According to this good maxim
The Station d’Observation et de Protection des Tortues et de leur Milieu: SOPTOM (or Station for the Observation and Protection of Tortoises and their Environment ) has ﬁnanced, led and incited several studies since its’ creation in 1986. One third of the associations’ budget is devoted to protection and research. In 1992, a Scientiﬁc Council of ﬁve major conservation specialists was created. This council follows, informs and aids the SOPTOM twice a year in the latter’s scientiﬁc activities. In 1995, a scientiﬁc correspondant was added to the team, and in 2000, several representatives were added to further develop important programs on Hermann’s tortoise in isolated and protected environments to reestablish a healthy population of tortoises.
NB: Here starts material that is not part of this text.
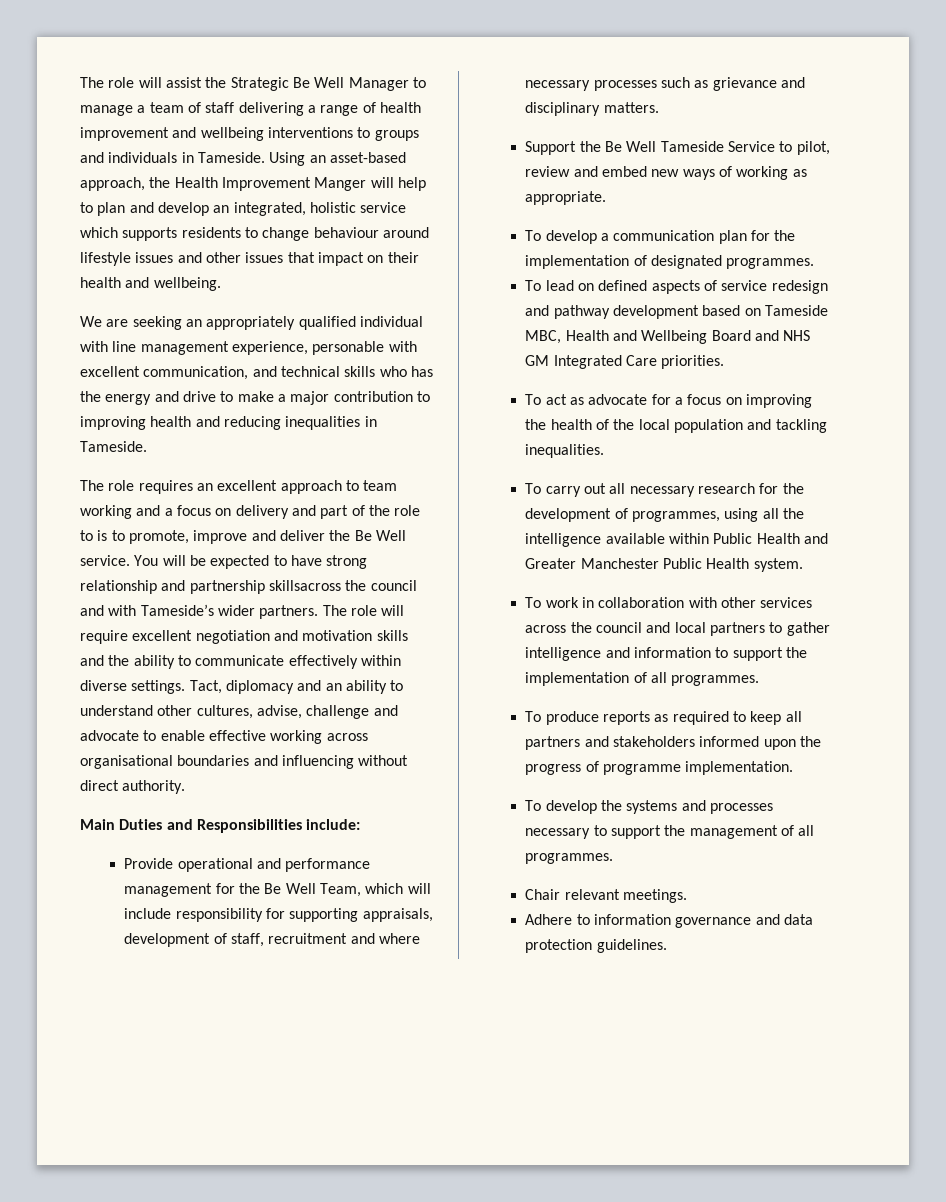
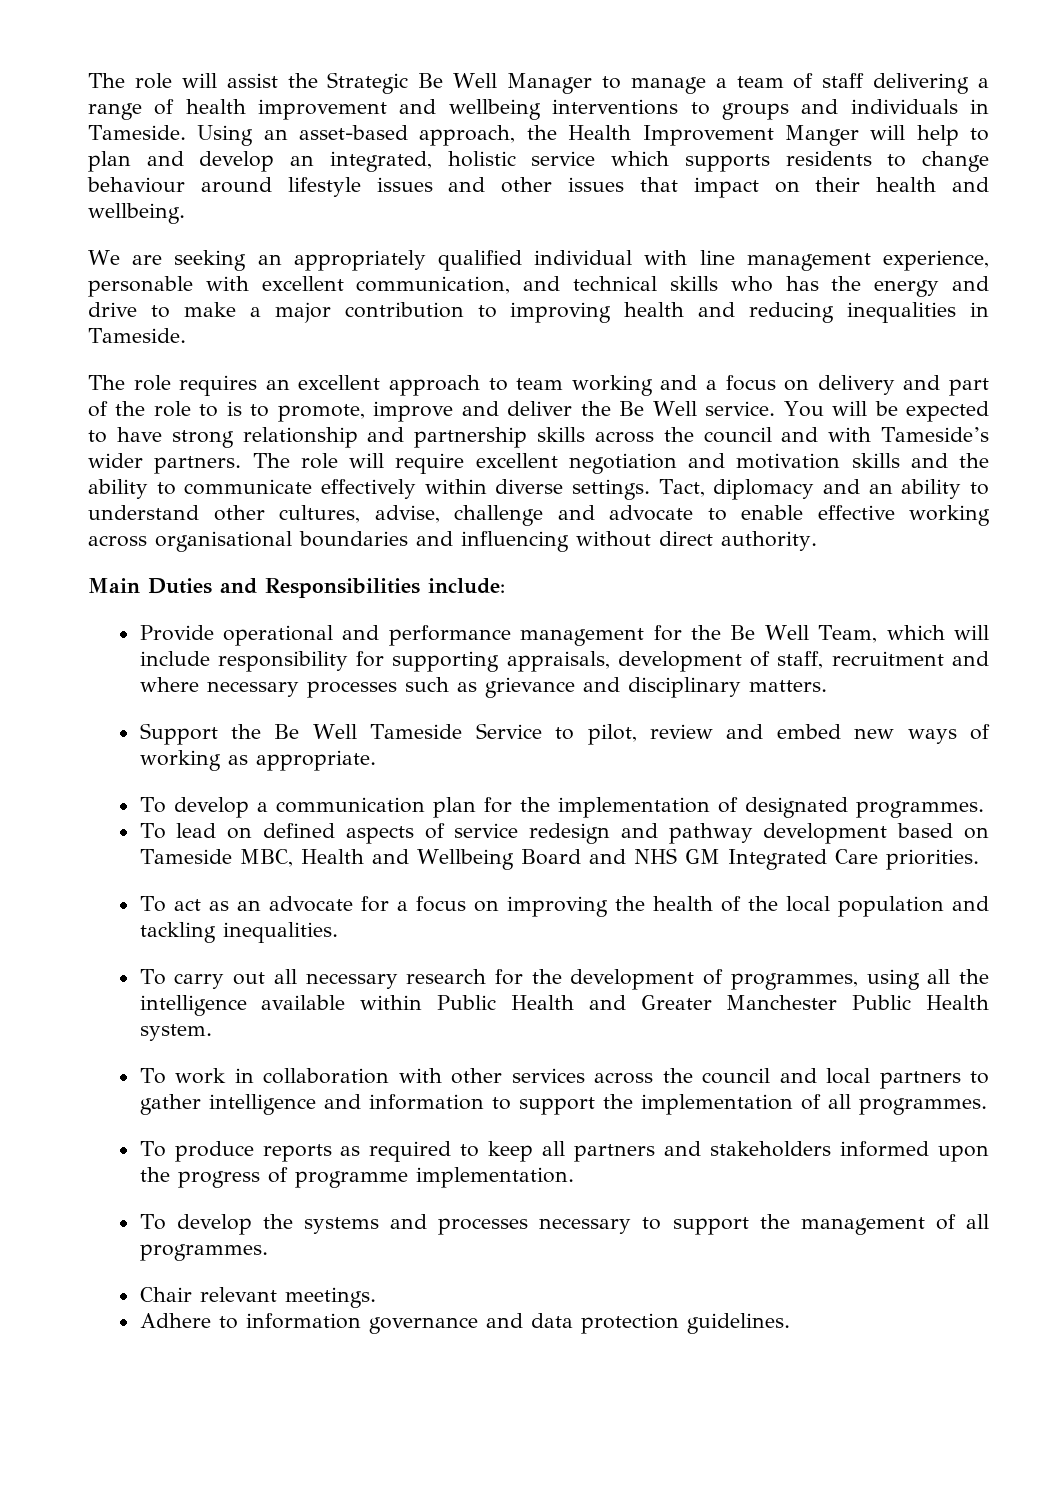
- You will be expected to have strong relationship and partnership skillsacross the council and with Tameside’s wider partners.
+ You will be expected to have strong relationship and partnership skills across the council and with Tameside’s wider partners.
- To act as advocate for a focus on improving the health of the local population and tackling inequalities.
+ To act as an advocate for a focus on improving the health of the local population and tackling inequalities.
The SOPTOM regularly publishes scientiﬁc documents or general studies (concerning pathology, genetic studies, ethology, etc…), and these writings are published worldwide. Once in four years, we also organise international scientiﬁc congresses, bringing together 350 world renowned tortoise specialists so as to discuss major themes such as conservation/protection or pathology…
Currently, several programs are in development, such as actions for Hermann’s tortoise in Provence (censuses, terrain follow-ups, keeping our premises clean and adapted to our programs, tortoise releases) often in partnership with the National Nature Reserve of the “Plaines des Maures. In 2017, a study will be conducted on the genetics of the Var and Balkan tortoises (and other species), thus creating a full and in depth genetic map of theTestudo hermanni in these two areas. There will also be a study conducted with veterinarians to learn more about diseases that can affect tortoises in the wild and in captivity (herpes, mycoplasmosis, …).
Studies and tortoise releasings are also held in Senegal for the African spurred tortoise (Centrochelys sulcata), and in Madagascar for the Radiated tortoise (Astrochelys radiata). Tortoises that we seize in illegal trade (often on Asian markets) are often repatriated from Europe to their faraway original homes.